• _What you have to do_:
Produce an exact transcription of the data, with the images left out.

• _Extracted records_:
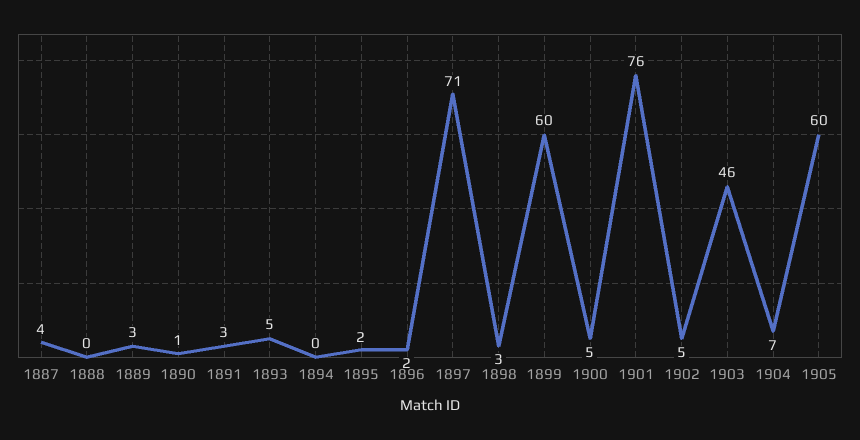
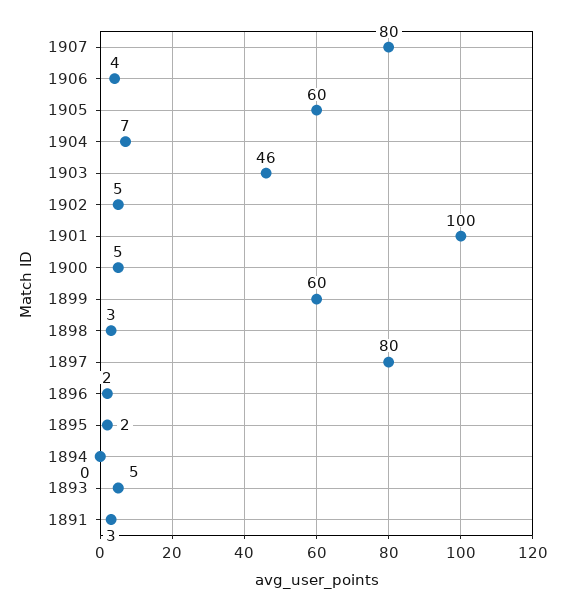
1887: 4 -> none
1888: 0 -> none
1889: 3 -> none
1890: 1 -> none
1897: 71 -> 80
1901: 76 -> 100
1907: none -> 80
1906: none -> 4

• _Answer to this problem_:
1887: 4 -> none
1888: 0 -> none
1889: 3 -> none
1890: 1 -> none
1897: 71 -> 80
1901: 76 -> 100
1907: none -> 80
1906: none -> 4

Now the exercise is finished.